Такими были первые вопросы, всплывшие в голове, когда я проснулся. Не пришёл в себя, а именно проснулся — разница между двумя этими понятиями весьма велика. Сон не исцелил, но дал хоть немного сил. И ответом на первый вопрос было, как ни странно, дома. Это знание пришло оттуда же, откуда и всплывали полузнакомые или вовсе незнакомые слова и выражения, приходившие на ум прежде.
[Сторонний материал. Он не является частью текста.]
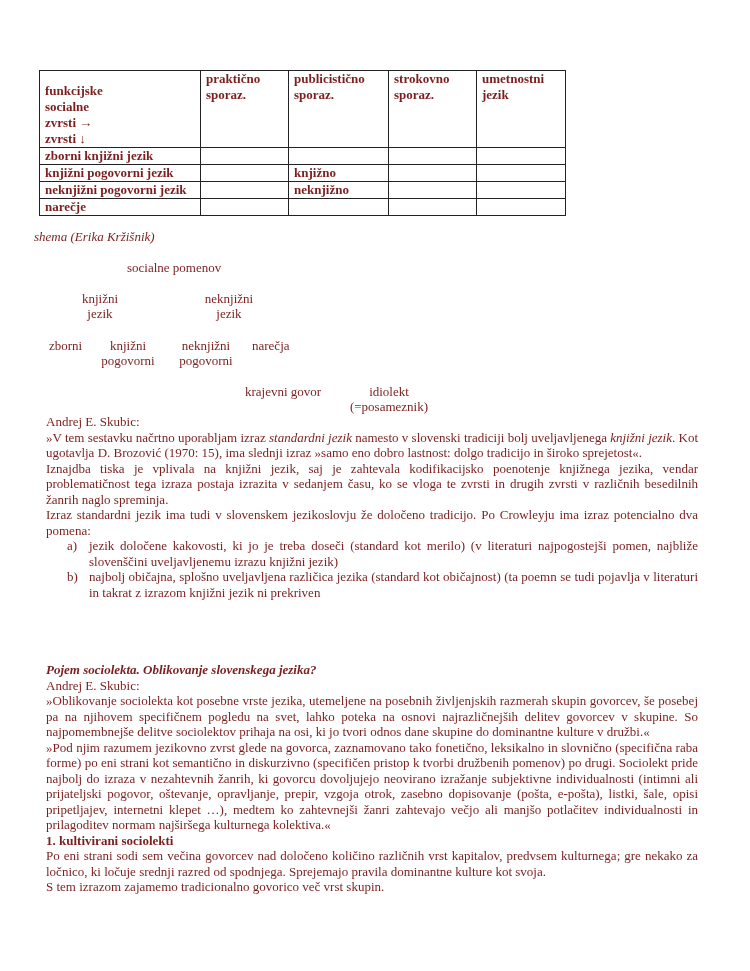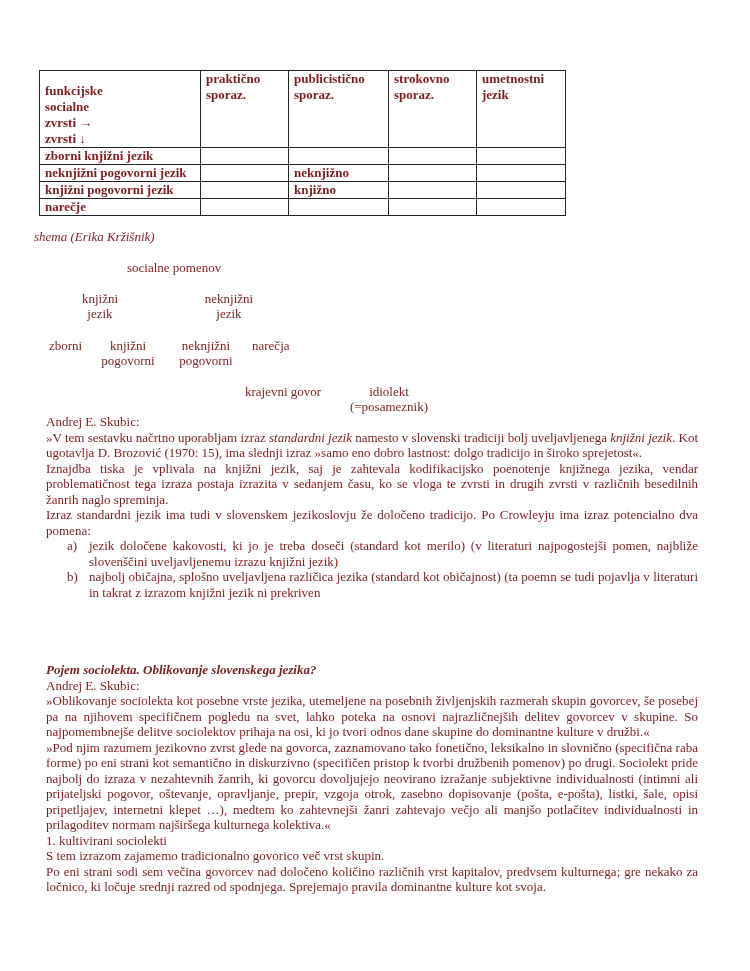--- a/index.html
+++ b/index.html
@@ -17,21 +17,21 @@
   }
   .c0 { width: 150px; } .c1 { width: 77px; } .c2 { width: 89px; margin-top: 12px; } .c3 { width: 77px; } .c4 { width: 78px; }
   .hdr td { height: 76px; }
   .hdr td.first { vertical-align: bottom; }
   .abs { position: absolute; white-space: nowrap; line-height: 15px; }
   .ctr { text-align: center; }
   .text-block {
     position: absolute; left: 46px; width: 652px; line-height: 15.5px; text-align: justify;
   }
   .h-italic { font-weight: bold; font-style: italic; }
-  .h-bold { font-weight: normal; }
+  .h-bold { font-weight: bold; }
   p { margin: 0; }
   .list { margin: 0; padding: 0; list-style: none; }
   .list li { position: relative; padding-left: 43px; }
   .list li .mk { position: absolute; left: 21px; }
 </style>
 </head>
 <body>
 
 <div class="page">
 
@@ -62,30 +62,30 @@
           </td>
     </tr>
     <tr>
       <td>zborni knjižni jezik</td>
       <td></td>
       <td></td>
       <td></td>
       <td></td>
     </tr>
     <tr>
-      <td>neknjižni pogovorni jezik</td>
+      <td>knjižni pogovorni jezik</td>
       <td></td>
-      <td>neknjižno</td>
+      <td>knjižno</td>
       <td></td>
       <td></td>
     </tr>
     <tr>
-      <td>knjižni pogovorni jezik</td>
+      <td>neknjižni pogovorni jezik</td>
       <td></td>
-      <td>knjižno</td>
+      <td>neknjižno</td>
       <td></td>
       <td></td>
     </tr>
     <tr>
       <td>narečje</td>
       <td></td>
       <td></td>
       <td></td>
       <td></td>
     </tr>
@@ -131,17 +131,17 @@
       <li><span class="mk">b)</span><span>najbolj običajna, splošno uveljavljena različica jezika (standard kot običajnost) (ta poemn se tudi pojavlja v literaturi in takrat z izrazom knjižni jezik ni prekriven</span></li>
     </ul>
   </div>
 
   <div class="text-block" style="top:662px;">
     <p class="h-italic">Pojem sociolekta. Oblikovanje slovenskega jezika?</p>
     <p>Andrej E. Skubic:</p>
     <p>»Oblikovanje sociolekta kot posebne vrste jezika, utemeljene na posebnih življenjskih razmerah skupin govorcev, še posebej pa na njihovem specifičnem pogledu na svet, lahko poteka na osnovi najrazličnejših delitev govorcev v skupine. So najpomembnejše delitve sociolektov prihaja na osi, ki jo tvori odnos dane skupine do dominantne kulture v družbi.«</p>
     <p>»Pod njim razumem jezikovno zvrst glede na govorca, zaznamovano tako fonetično, leksikalno in slovnično (specifična raba forme) po eni strani kot semantično in diskurzivno (specifičen pristop k tvorbi družbenih pomenov) po drugi. Sociolekt pride najbolj do izraza v nezahtevnih žanrih, ki govorcu dovoljujejo neovirano izražanje subjektivne individualnosti (intimni ali prijateljski pogovor, oštevanje, opravljanje, prepir, vzgoja otrok, zasebno dopisovanje (pošta, e-pošta), listki, šale, opisi pripetljajev, internetni klepet …), medtem ko zahtevnejši žanri zahtevajo večjo ali manjšo potlačitev individualnosti in prilagoditev normam najširšega kulturnega kolektiva.«</p>
     <p class="h-bold">1. kultivirani sociolekti</p>
+    <p>Po eni strani sodi sem večina govorcev nad določeno količino različnih vrst kapitalov, predvsem kulturnega; gre nekako za ločnico, ki ločuje srednji razred od spodnjega. Sprejemajo pravila dominantne kulture kot svoja.</p>
     <p>S tem izrazom zajamemo tradicionalno govorico več vrst skupin.</p>
-    <p>Po eni strani sodi sem večina govorcev nad določeno količino različnih vrst kapitalov, predvsem kulturnega; gre nekako za ločnico, ki ločuje srednji razred od spodnjega. Sprejemajo pravila dominantne kulture kot svoja.</p>
   </div>
 
 </div>
 
 </body></html>

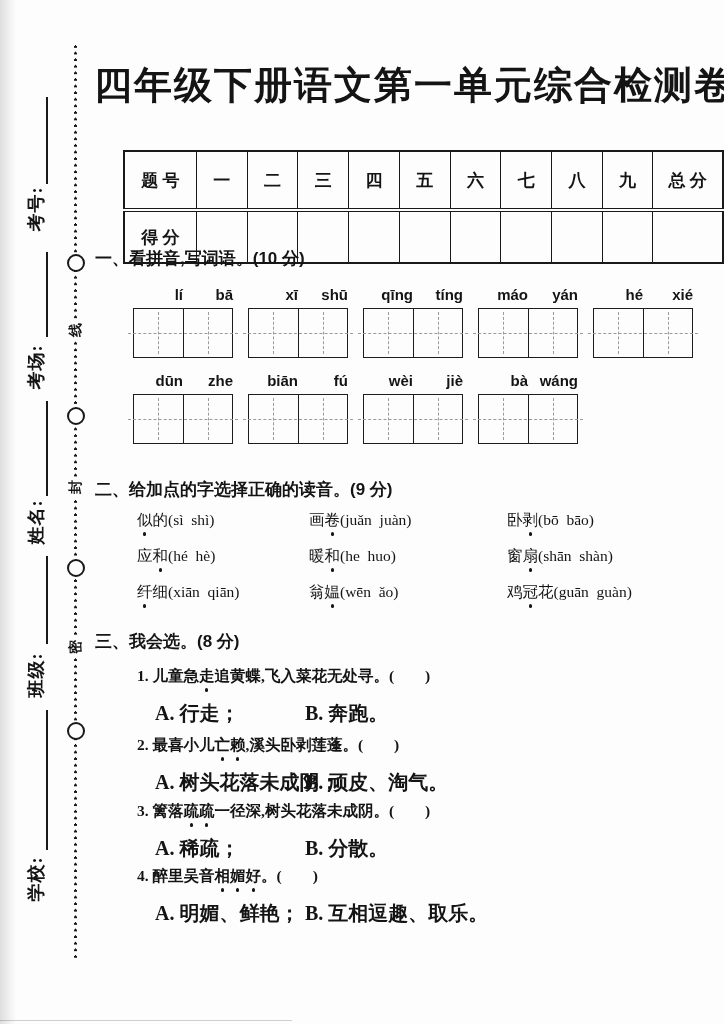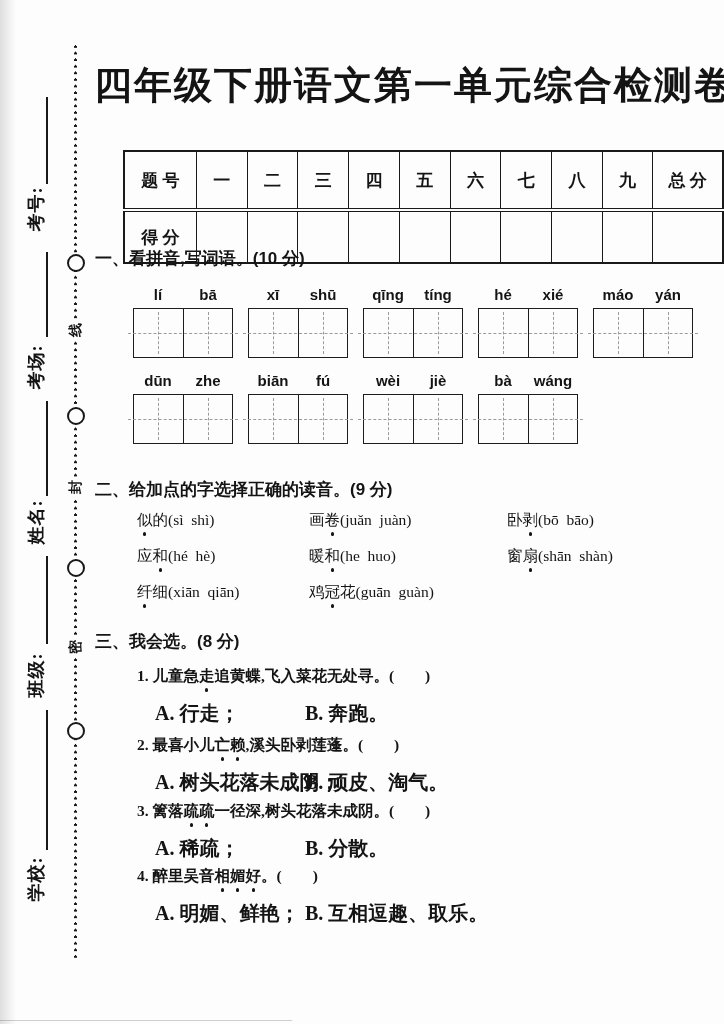--- a/index.html
+++ b/index.html
@@ -39,21 +39,21 @@
   table.score tr.body td{height:30px;border-radius:9px;}
   .w-q{width:70px}.w-n{width:49px}.w-z{width:64px}
 
   .h2{left:3px;font-size:17px;font-weight:bold;white-space:pre;
     font-family:"Liberation Sans","DejaVu Sans",sans-serif;}
 
   .pinblock{left:41px;display:flex;gap:15px;}
   .pair{width:100px;flex:0 0 100px;}
   .plabels{display:flex;height:22px;font-family:"Liberation Sans","DejaVu Sans",sans-serif;
     font-size:15px;font-weight:600;}
-  .plabels span{flex:1;text-align:center;}
+  .plabels span{flex:1;text-align:right;}
   .box{position:relative;height:48px;border:1.7px solid #1d1d1d;display:flex;background:#fdfdfd;}
   .box::after{content:"";position:absolute;left:-6px;right:-6px;top:50%;border-top:1px dashed #9b9b9b;}
   .cell{flex:1;position:relative;}
   .cell + .cell{border-left:1.7px solid #1d1d1d;}
   .cell::before{content:"";position:absolute;left:50%;top:3px;bottom:3px;border-left:1px dashed #9b9b9b;}
 
   .grid2{left:45px;display:grid;grid-template-columns:172px 198px auto;grid-auto-rows:36px;}
   .g2item{font-size:15.5px;white-space:pre;font-weight:500;}
 
   .stem{left:45px;font-size:15.5px;font-weight:600;white-space:pre;}
@@ -153,32 +153,32 @@
             <span>qīng</span>
             <span>tíng</span>
           </div>
         <div class="box">
             <div class="cell"></div>
             <div class="cell"></div>
           </div>
       </div>
       <div class="pair">
         <div class="plabels">
+            <span>máo</span>
+            <span>yán</span>
+          </div>
+        <div class="box">
+            <div class="cell"></div>
+            <div class="cell"></div>
+          </div>
+      </div>
+      <div class="pair">
+        <div class="plabels">
             <span>hé</span>
             <span>xié</span>
-          </div>
-        <div class="box">
-            <div class="cell"></div>
-            <div class="cell"></div>
-          </div>
-      </div>
-      <div class="pair">
-        <div class="plabels">
-            <span>máo</span>
-            <span>yán</span>
           </div>
         <div class="box">
             <div class="cell"></div>
             <div class="cell"></div>
           </div>
       </div>
     </div>
 
     <div class="pinblock" style="top:372px">
       <div class="pair">
@@ -225,20 +225,21 @@
 
     <div class="h2" style="top:478px">二、给加点的字选择正确的读音。(9 分)</div>
     <div class="grid2" style="top:510px">
       <div class="g2item"><span class="em-dot">似</span>的(sì  shì)</div>
       <div class="g2item">画<span class="em-dot">卷</span>(juǎn  juàn)</div>
       <div class="g2item">卧<span class="em-dot">剥</span>(bō  bāo)</div>
       <div class="g2item">应<span class="em-dot">和</span>(hé  hè)</div>
       <div class="g2item">暖<span class="em-dot">和</span>(he  huo)</div>
       <div class="g2item">窗<span class="em-dot">扇</span>(shān  shàn)</div>
       <div class="g2item"><span class="em-dot">纤</span>细(xiān  qiān)</div>
+      <div class="g2item">翁<span class="em-dot">媪</span>(wēn  ǎo)</div>
       <div class="g2item">鸡<span class="em-dot">冠</span>花(guān  guàn)</div>
     </div>
 
     <div class="h2" style="top:630px">三、我会选。(8 分)</div>
 
     <div class="stem" style="top:666px">1. 儿童急<span class="em-dot">走</span>追黄蝶,飞入菜花无处寻。(　　)</div>
     <div class="opts" style="top:700px"><span class="oa">A. 行走；</span><span class="ob">B. 奔跑。</span></div>
 
     <div class="stem" style="top:735px">2. 最喜小儿<span class="em-dot">亡</span><span class="em-dot">赖</span>,溪头卧剥莲蓬。(　　)</div>
     <div class="opts" style="top:769px"><span class="oa">A. 树头花落未成阴；</span><span class="ob">B. 顽皮、淘气。</span></div>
Я смутно помнил, как подо мной меняли шкуру. Прежнюю, испоганенную кровью, рвотой и не только, аккуратно скатали, а после меня подняли и подложили новую, чистую и как будто даже вычесанную. Только тогда я понял, что нахожусь не то чтобы не в своём уме, но уж точно не в своём теле. Потому что прежде был человеком средней комплекции, а теперь оказался натуральным Геркулесом. Меня четверо поднимали и держали не без усилий, пока ещё пара слуг быстро меняли подо мной шкуру.
Проснувшись, я первым делом попробовал потянуться — и всё тело отозвалось болью. Болел казалось каждый сустав, каждая мышца, даже те, о которых я и не подозревал. Я невольно застонал, и тут же рядом показалось круглое женское лицо. Надо мной склонилась молодка в платке, видать, приставленная как раз на тот случай, что я проснусь. Да только сторожить полуживого да ещё и спящего скучно, и она сама задремала. А мой стон её разбудил.
— Ой, батюшки-светы, — выдала она на одном дыхании. — Ой, что деется-то, что деется…
И тут же лицо пропало, и я услышал торопливый перестук пяток по половицам.
Я недолго любовался рисунком на пологе. Вскоре в комнату вошли сразу две женщины. Одеты они были куда лучше молодки-холопки, и я узнал их обеих. Потому что не было для меня лиц любимей. К моей постели подошли мама и жена.
— Поздорову ли тебе, сынок? — спросила мама, первой склонившись и поцеловав лоб.
Прямо как детстве. Когда я хворал, она не бросала меня на мамок с няньками, но сама сидела у постели, а допрежь того, как мне рассказывали, у колыбели. Она пела мне и целовала в лоб всякий раз, когда я открывал глаза.
— Тяжко ещё, мама, — честно ответил я. — Кишки крутит, горло ссохлось. Но жить буду, коли Господь даст.
— Отче Гермоген говорит, не попустил того Господь, Святый Крепкий, — сказала мама, садясь на край кровати. — Да ты не робей, Александра, садись, облобызай супружника своего. А коли стеснительно, так выйду я.
Видимо, вопреки всем анекдотам про свекровь и невестку, отношения у них были довольно тёплые. А может стали такими, когда я едва Богу душу не отдал.
— Да нет у меня для стеснительного сил, мама, — улыбнулся я, показывая, что есть ещё силы пошутить, и от моих слов супруга моя, Александра, залилась румянцем и прикрыла лицо краем платка.